Word for word, copy the entire listing below, but do not carry over any pictures.
#####
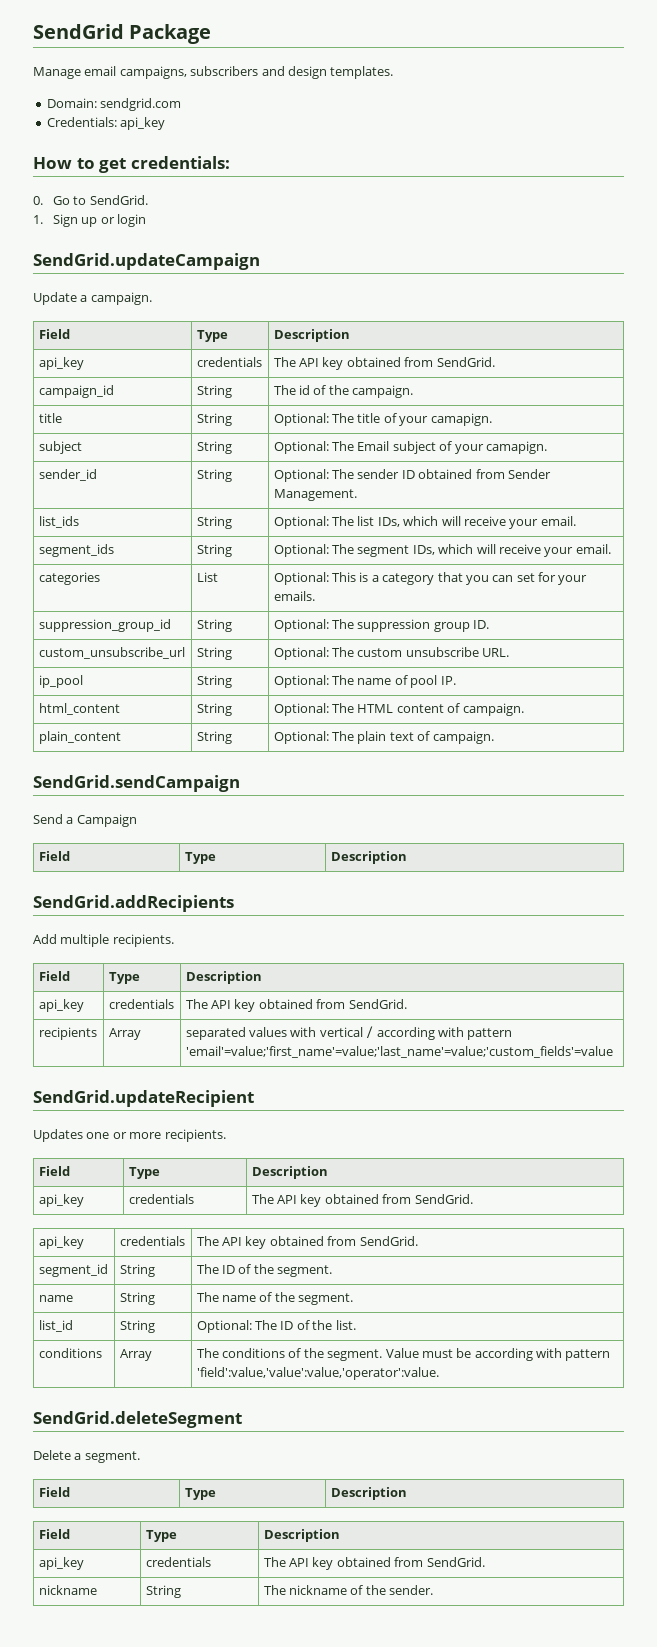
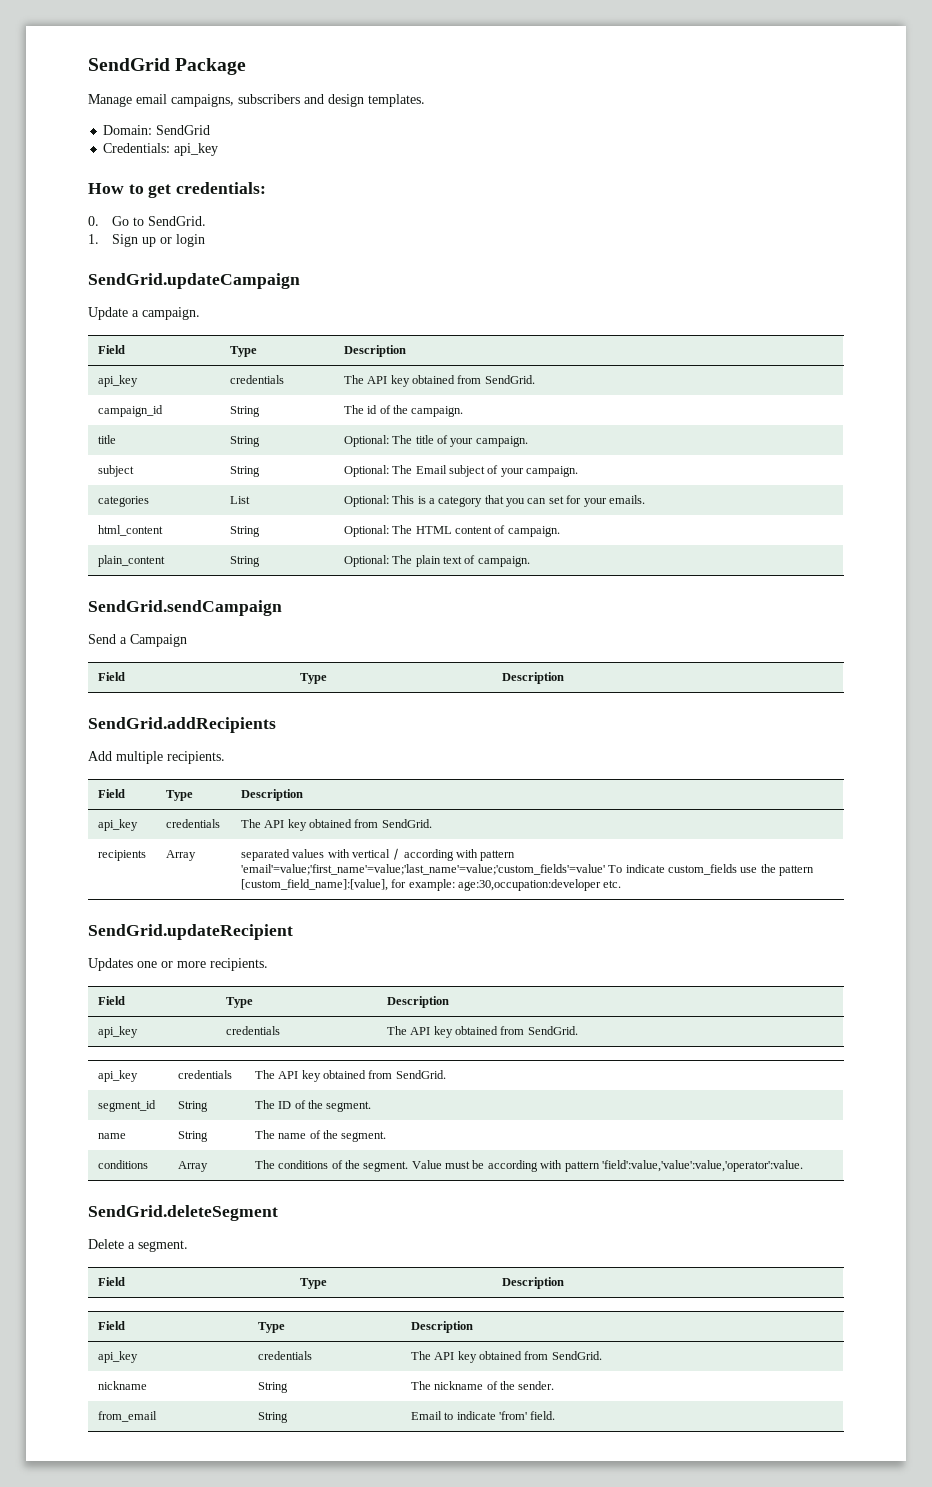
- Domain: sendgrid.com
+ Domain: SendGrid
- title | String | Optional: The title of your camapign.
+ title | String | Optional: The title of your campaign.
- subject | String | Optional: The Email subject of your camapign.
- sender_id | String | Optional: The sender ID obtained from Sender Management.
- list_ids | String | Optional: The list IDs, which will receive your email.
- segment_ids | String | Optional: The segment IDs, which will receive your email.
+ subject | String | Optional: The Email subject of your campaign.
- suppression_group_id | String | Optional: The suppression group ID.
- custom_unsubscribe_url | String | Optional: The custom unsubscribe URL.
- ip_pool | String | Optional: The name of pool IP.
- recipients | Array | separated values with vertical / according with pattern 'email'=value;'first_name'=value;'last_name'=value;'custom_fields'=value
+ recipients | Array | separated values with vertical / according with pattern 'email'=value;'first_name'=value;'last_name'=value;'custom_fields'=value' To indicate custom_fields use the pattern [custom_field_name]:[value], for example: age:30,occupation:developer etc.
- list_id | String | Optional: The ID of the list.
+ from_email | String | Email to indicate 'from' field.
#####
● **Task result**:
- Domain: sendgrid.com
+ Domain: SendGrid
- title | String | Optional: The title of your camapign.
+ title | String | Optional: The title of your campaign.
- subject | String | Optional: The Email subject of your camapign.
- sender_id | String | Optional: The sender ID obtained from Sender Management.
- list_ids | String | Optional: The list IDs, which will receive your email.
- segment_ids | String | Optional: The segment IDs, which will receive your email.
+ subject | String | Optional: The Email subject of your campaign.
- suppression_group_id | String | Optional: The suppression group ID.
- custom_unsubscribe_url | String | Optional: The custom unsubscribe URL.
- ip_pool | String | Optional: The name of pool IP.
- recipients | Array | separated values with vertical / according with pattern 'email'=value;'first_name'=value;'last_name'=value;'custom_fields'=value
+ recipients | Array | separated values with vertical / according with pattern 'email'=value;'first_name'=value;'last_name'=value;'custom_fields'=value' To indicate custom_fields use the pattern [custom_field_name]:[value], for example: age:30,occupation:developer etc.
- list_id | String | Optional: The ID of the list.
+ from_email | String | Email to indicate 'from' field.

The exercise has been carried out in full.